What needs to be done:
Each line of the listing that contains the word "デプロイしました" is to be copied.

===== Data for review

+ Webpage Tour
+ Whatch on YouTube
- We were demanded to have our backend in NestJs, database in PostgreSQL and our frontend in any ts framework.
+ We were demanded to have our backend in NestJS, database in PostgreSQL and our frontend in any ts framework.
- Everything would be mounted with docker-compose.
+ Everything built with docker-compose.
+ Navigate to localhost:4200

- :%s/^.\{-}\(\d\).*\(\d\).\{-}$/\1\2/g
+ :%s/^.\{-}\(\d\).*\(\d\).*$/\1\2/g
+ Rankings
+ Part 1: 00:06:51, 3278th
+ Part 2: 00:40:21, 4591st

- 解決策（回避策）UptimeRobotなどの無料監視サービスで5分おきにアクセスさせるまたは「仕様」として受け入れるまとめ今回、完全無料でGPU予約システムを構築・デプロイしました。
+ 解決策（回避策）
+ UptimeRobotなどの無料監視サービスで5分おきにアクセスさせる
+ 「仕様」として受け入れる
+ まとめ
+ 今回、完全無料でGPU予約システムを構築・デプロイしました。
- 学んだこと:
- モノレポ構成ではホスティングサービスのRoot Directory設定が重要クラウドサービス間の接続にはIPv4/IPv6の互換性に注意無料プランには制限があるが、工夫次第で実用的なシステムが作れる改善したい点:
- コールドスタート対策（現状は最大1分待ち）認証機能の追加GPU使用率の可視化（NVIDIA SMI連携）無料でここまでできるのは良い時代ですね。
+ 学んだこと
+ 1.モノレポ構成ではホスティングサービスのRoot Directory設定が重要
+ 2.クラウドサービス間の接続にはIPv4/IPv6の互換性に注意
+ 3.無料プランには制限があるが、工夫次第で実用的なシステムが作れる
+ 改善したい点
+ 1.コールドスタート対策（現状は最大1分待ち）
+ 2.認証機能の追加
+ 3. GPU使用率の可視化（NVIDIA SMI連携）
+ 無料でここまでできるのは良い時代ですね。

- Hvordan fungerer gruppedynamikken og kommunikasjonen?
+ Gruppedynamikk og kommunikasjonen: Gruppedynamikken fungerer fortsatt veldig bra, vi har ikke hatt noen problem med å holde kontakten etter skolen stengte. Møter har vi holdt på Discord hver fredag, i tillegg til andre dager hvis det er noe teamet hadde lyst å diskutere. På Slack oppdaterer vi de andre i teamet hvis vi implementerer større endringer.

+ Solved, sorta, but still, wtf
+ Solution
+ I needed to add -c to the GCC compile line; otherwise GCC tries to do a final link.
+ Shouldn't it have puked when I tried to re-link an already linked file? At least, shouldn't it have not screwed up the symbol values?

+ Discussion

==========

Output for this task:
- 解決策（回避策）UptimeRobotなどの無料監視サービスで5分おきにアクセスさせるまたは「仕様」として受け入れるまとめ今回、完全無料でGPU予約システムを構築・デプロイしました。
+ 今回、完全無料でGPU予約システムを構築・デプロイしました。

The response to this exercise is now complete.